╭──

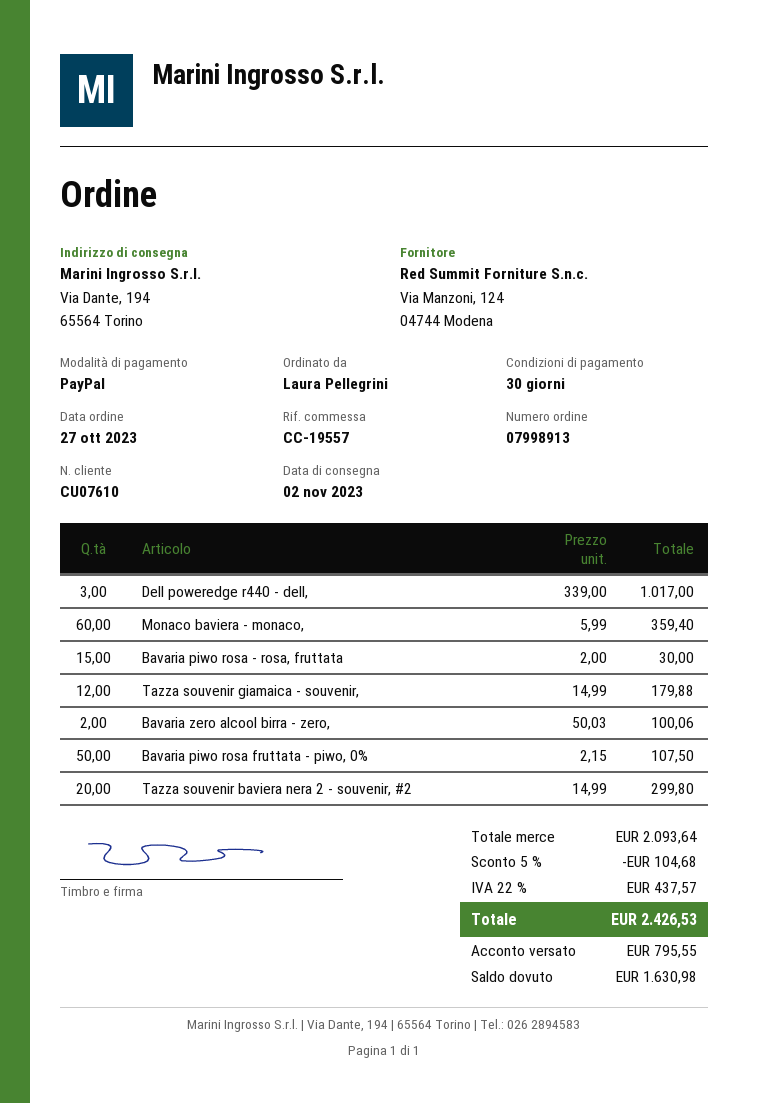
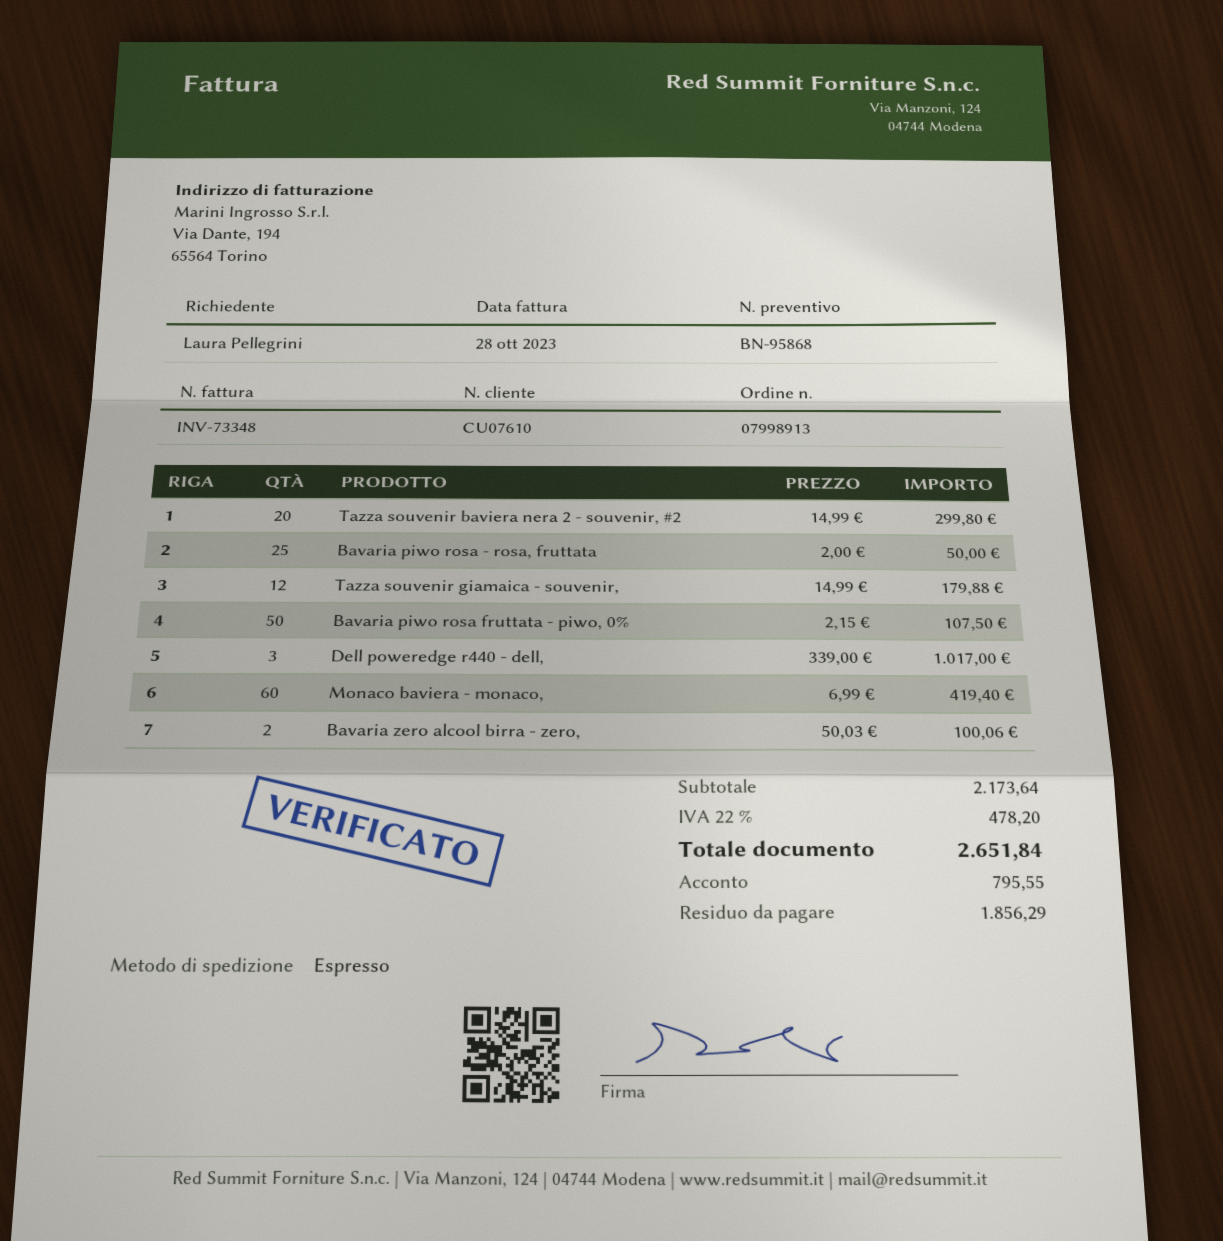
Monaco baviera - monaco,: 60 x 5.99 = 359.40 -> 60 x 6.99 = 419.40
Bavaria piwo rosa - rosa, fruttata: 15 x 2.00 = 30.00 -> 25 x 2.00 = 50.00
subtotal: 2093.64 -> 2173.64
discount: 5% = 104.68 -> none
tax: 22% = 437.57 -> 22% = 478.20
total: 2426.53 -> 2651.84
balance: 1630.98 -> 1856.29

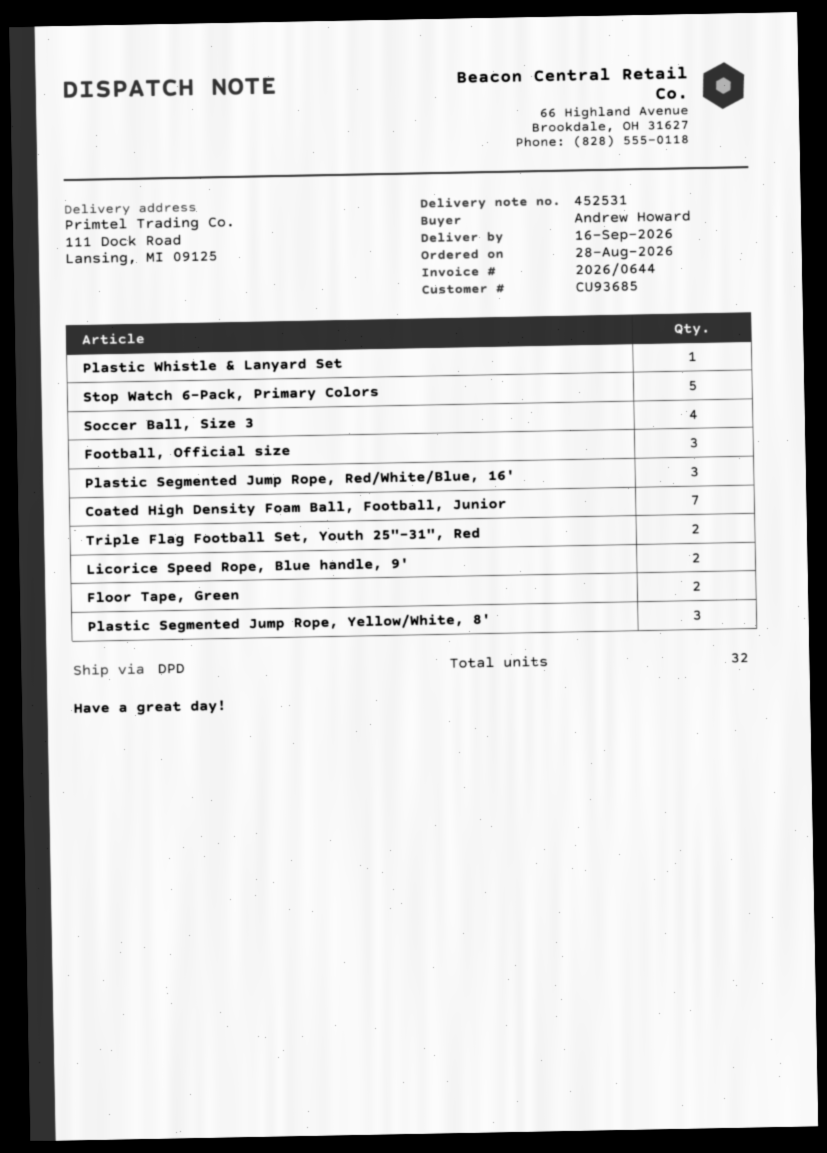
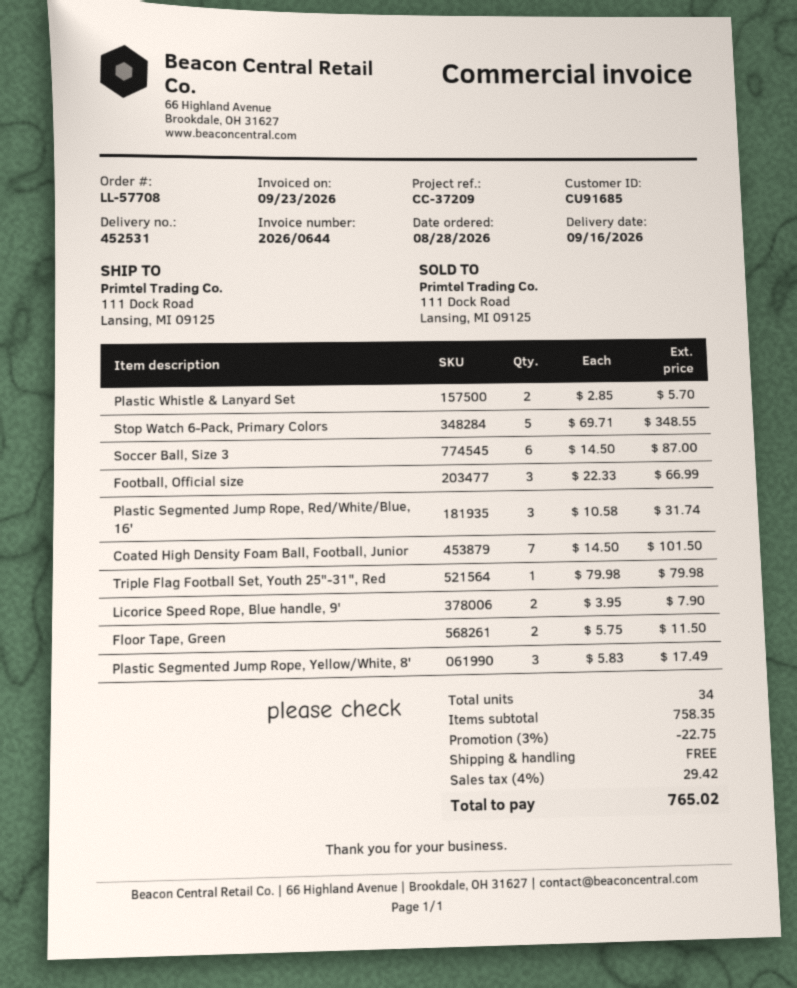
customer number: CU93685 -> CU91685
Plastic Whistle & Lanyard Set: 1 -> 2
Soccer Ball, Size 3: 4 -> 6
Triple Flag Football Set, Youth 25"-31", Red: 2 -> 1
total quantity: 32 -> 34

╰──

_Problem details_
Output each line above exactly as it stands, omitting the pictures.

_Answer space_
Monaco baviera - monaco,: 60 x 5.99 = 359.40 -> 60 x 6.99 = 419.40
Bavaria piwo rosa - rosa, fruttata: 15 x 2.00 = 30.00 -> 25 x 2.00 = 50.00
subtotal: 2093.64 -> 2173.64
discount: 5% = 104.68 -> none
tax: 22% = 437.57 -> 22% = 478.20
total: 2426.53 -> 2651.84
balance: 1630.98 -> 1856.29

customer number: CU93685 -> CU91685
Plastic Whistle & Lanyard Set: 1 -> 2
Soccer Ball, Size 3: 4 -> 6
Triple Flag Football Set, Youth 25"-31", Red: 2 -> 1
total quantity: 32 -> 34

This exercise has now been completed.